Commissioned in early 1941, Cukr remained with 253 but the injuries he had received in France started to affect his flying. Following medical tests he had to cease operational flying and on 12th March 1941 he was posted to 52 OTU at Debden as an instructor.
During 1942 Cukr was posted to the Test Unit at Kemble, where he went on a conversion course to become a test pilot on multi-engined aircraft. On 15th January 1943 he was posted to 20 MU at Aston Down as a test pilot for the SOA technical unit.
He also commanded a small flight which converted multi-engined pilots to single-engined fighters.
On 4th July 1943, during a test flight in a modified Mustang I, AG489, Cukr was in collision with a Spitfire flown by a pupil from 52 OTU. He managed to bale out but was at low altitude and the parachute failed to fully deploy.
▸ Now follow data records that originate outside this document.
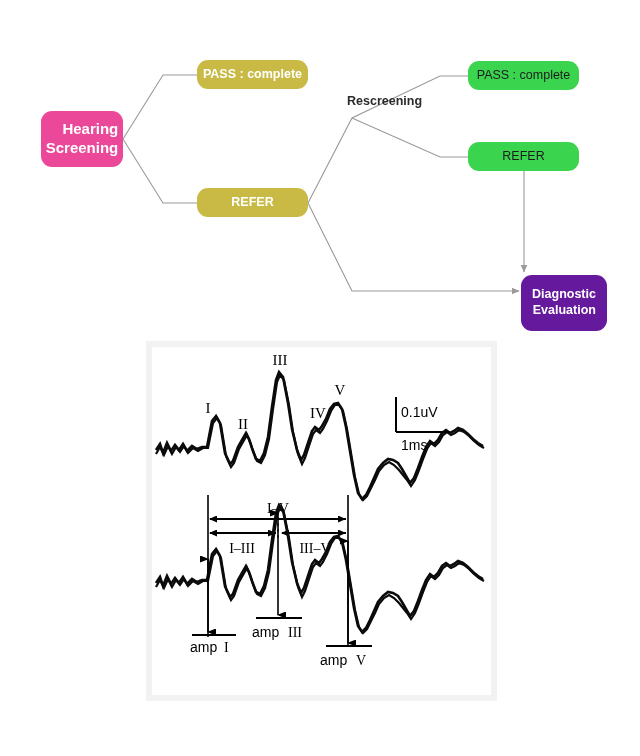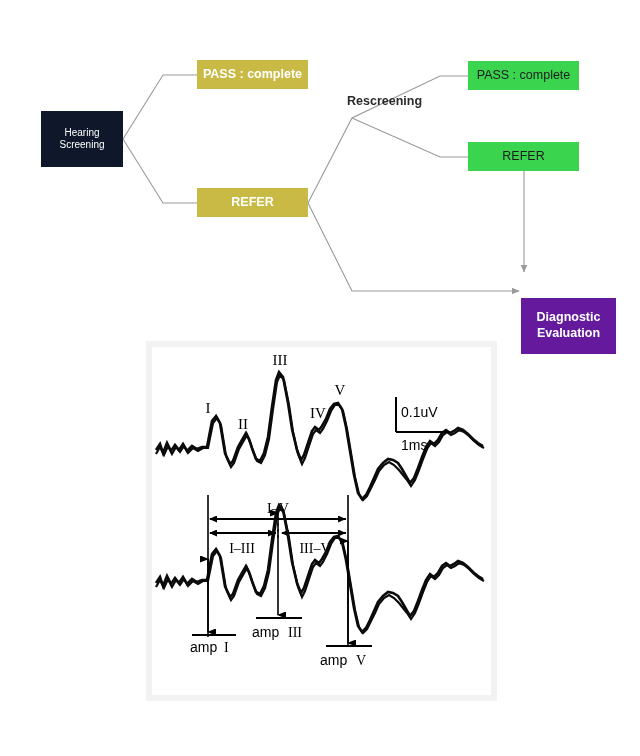--- a/index.html
+++ b/index.html
@@ -2,24 +2,24 @@
 <html><head>
 <meta charset="utf-8">
 <style>
   html,body{margin:0;padding:0;background:#ffffff;}
   body{width:640px;height:756px;position:relative;
        font-family:"Liberation Sans","DejaVu Sans",sans-serif;overflow:hidden;}
 
   #flow{position:absolute;left:0;top:0;width:640px;height:345px;}
   #flow-svg{position:absolute;left:0;top:0;width:640px;height:345px;}
 
-  .node{position:absolute;border-radius:0;display:flex;align-items:center;
-        justify-content:center;text-align:center;box-sizing:border-box;
+  .node{position:absolute;border-radius:11px;display:flex;align-items:center;
+        justify-content:center;text-align:right;box-sizing:border-box;
         line-height:1.25;white-space:pre-line;}
-  .n-blue{background:#0f172a;color:#ffffff;font-weight:normal;font-size:10px;}
+  .n-blue{background:#ec4899;color:#ffffff;font-weight:bold;font-size:15px;}
   .n-yellow{background:#c8ba45;color:#ffffff;font-weight:bold;font-size:12.5px;}
   .n-green{background:#3ad44f;color:#1d1d1d;font-weight:normal;font-size:12.5px;}
   .n-purple{background:#651a9e;color:#ffffff;font-weight:bold;font-size:12.5px;}
 
   #lbl-rescreen{position:absolute;left:347px;top:94px;font-size:12.5px;
                 font-weight:bold;color:#2b2b2b;text-align:right;}
 
   #panel{position:absolute;left:146px;top:341px;width:351px;height:360px;
          background:#ffffff;border:6px solid #f2f2f2;box-sizing:border-box;}
   #panel-inner{position:absolute;left:0;top:0;width:100%;height:100%;}
@@ -61,21 +61,21 @@
 Screening</div>
 
   <div class="node n-yellow" style="left:197px;top:60px;width:111px;height:29px;">PASS : complete</div>
 
   <div class="node n-yellow" style="left:197px;top:188px;width:111px;height:29px;">REFER</div>
 
   <div class="node n-green" style="left:468px;top:61px;width:111px;height:29px;">PASS : complete</div>
 
   <div class="node n-green" style="left:468px;top:142px;width:111px;height:29px;">REFER</div>
 
-  <div class="node n-purple" style="left:521px;top:275px;width:95px;height:56px;margin-top:23px;">Diagnostic
+  <div class="node n-purple" style="left:521px;top:275px;width:86px;height:56px;">Diagnostic
 Evaluation</div>
 
   <div id="lbl-rescreen">Rescreening</div>
 </div>
 
 <div id="panel">
  <div id="panel-inner">
   <svg id="wave-svg" viewBox="0 0 339 348">
 
     <path class="wv" stroke-width="2.6" d="M4,103 L8,97 L11,106 L15,96 L19,104 L23,98 L27,103 L31,97 L35,104 L40,99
He landed in some tree-tops but was seriously injured. He was admitted to the RAF Hospital at Wroughton and then spent the remainder of the war in the RAF Rehabilitation Unit at Loughborough.
He was invalided out of the RAF on 13th August 1945 as a Flight Lieutenant and returned to Czechoslovakia.
Initially he remained in the Czechoslovak Air Force with the rank of Major but his injuries eventually resulted in him being invalided out. Following the communist takeover in February 1948 Cukr was warned of his coming arrest and in spite of his injuries was able to escape over the border into the American Zone of Germany in May 1948.
He was assisted by five former RAF colleagues. In Germany Cukr joined the Czechoslovak Intelligence Office, an anti-communist news organisation.
He remained with the CIO until 1957 when it was disbanded due to infiltration by communist agents.
Cukr returned to England where he obtained British nationality and changed his name to Cooper. In 1959 he emigrated to New Zealand where he died in Christchurch on 24th October 1989.